START RECORDS FOR THE TASK

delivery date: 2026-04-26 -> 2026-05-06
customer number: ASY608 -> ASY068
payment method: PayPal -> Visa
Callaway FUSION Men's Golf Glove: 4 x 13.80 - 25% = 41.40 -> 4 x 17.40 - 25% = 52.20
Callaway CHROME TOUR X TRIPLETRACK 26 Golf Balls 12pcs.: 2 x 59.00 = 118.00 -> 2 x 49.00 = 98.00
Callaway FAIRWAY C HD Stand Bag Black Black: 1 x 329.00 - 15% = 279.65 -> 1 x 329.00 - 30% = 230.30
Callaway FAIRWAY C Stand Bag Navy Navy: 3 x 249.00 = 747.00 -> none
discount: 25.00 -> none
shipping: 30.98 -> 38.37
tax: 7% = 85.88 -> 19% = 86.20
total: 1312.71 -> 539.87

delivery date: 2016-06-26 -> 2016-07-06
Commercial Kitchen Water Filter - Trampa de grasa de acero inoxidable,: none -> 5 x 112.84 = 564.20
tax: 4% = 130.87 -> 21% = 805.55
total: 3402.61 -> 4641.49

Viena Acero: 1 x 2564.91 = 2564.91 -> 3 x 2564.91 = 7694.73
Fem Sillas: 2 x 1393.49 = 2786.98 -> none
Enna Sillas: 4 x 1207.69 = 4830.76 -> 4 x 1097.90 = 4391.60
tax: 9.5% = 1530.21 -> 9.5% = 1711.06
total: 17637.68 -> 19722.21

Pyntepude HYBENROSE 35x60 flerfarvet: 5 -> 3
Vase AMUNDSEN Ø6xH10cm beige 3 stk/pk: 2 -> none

END RECORDS FOR THE TASK

# YOUR TASK
Each entry above is to be written out exactly.

# REPLY
delivery date: 2026-04-26 -> 2026-05-06
customer number: ASY608 -> ASY068
payment method: PayPal -> Visa
Callaway FUSION Men's Golf Glove: 4 x 13.80 - 25% = 41.40 -> 4 x 17.40 - 25% = 52.20
Callaway CHROME TOUR X TRIPLETRACK 26 Golf Balls 12pcs.: 2 x 59.00 = 118.00 -> 2 x 49.00 = 98.00
Callaway FAIRWAY C HD Stand Bag Black Black: 1 x 329.00 - 15% = 279.65 -> 1 x 329.00 - 30% = 230.30
Callaway FAIRWAY C Stand Bag Navy Navy: 3 x 249.00 = 747.00 -> none
discount: 25.00 -> none
shipping: 30.98 -> 38.37
tax: 7% = 85.88 -> 19% = 86.20
total: 1312.71 -> 539.87

delivery date: 2016-06-26 -> 2016-07-06
Commercial Kitchen Water Filter - Trampa de grasa de acero inoxidable,: none -> 5 x 112.84 = 564.20
tax: 4% = 130.87 -> 21% = 805.55
total: 3402.61 -> 4641.49

Viena Acero: 1 x 2564.91 = 2564.91 -> 3 x 2564.91 = 7694.73
Fem Sillas: 2 x 1393.49 = 2786.98 -> none
Enna Sillas: 4 x 1207.69 = 4830.76 -> 4 x 1097.90 = 4391.60
tax: 9.5% = 1530.21 -> 9.5% = 1711.06
total: 17637.68 -> 19722.21

Pyntepude HYBENROSE 35x60 flerfarvet: 5 -> 3
Vase AMUNDSEN Ø6xH10cm beige 3 stk/pk: 2 -> none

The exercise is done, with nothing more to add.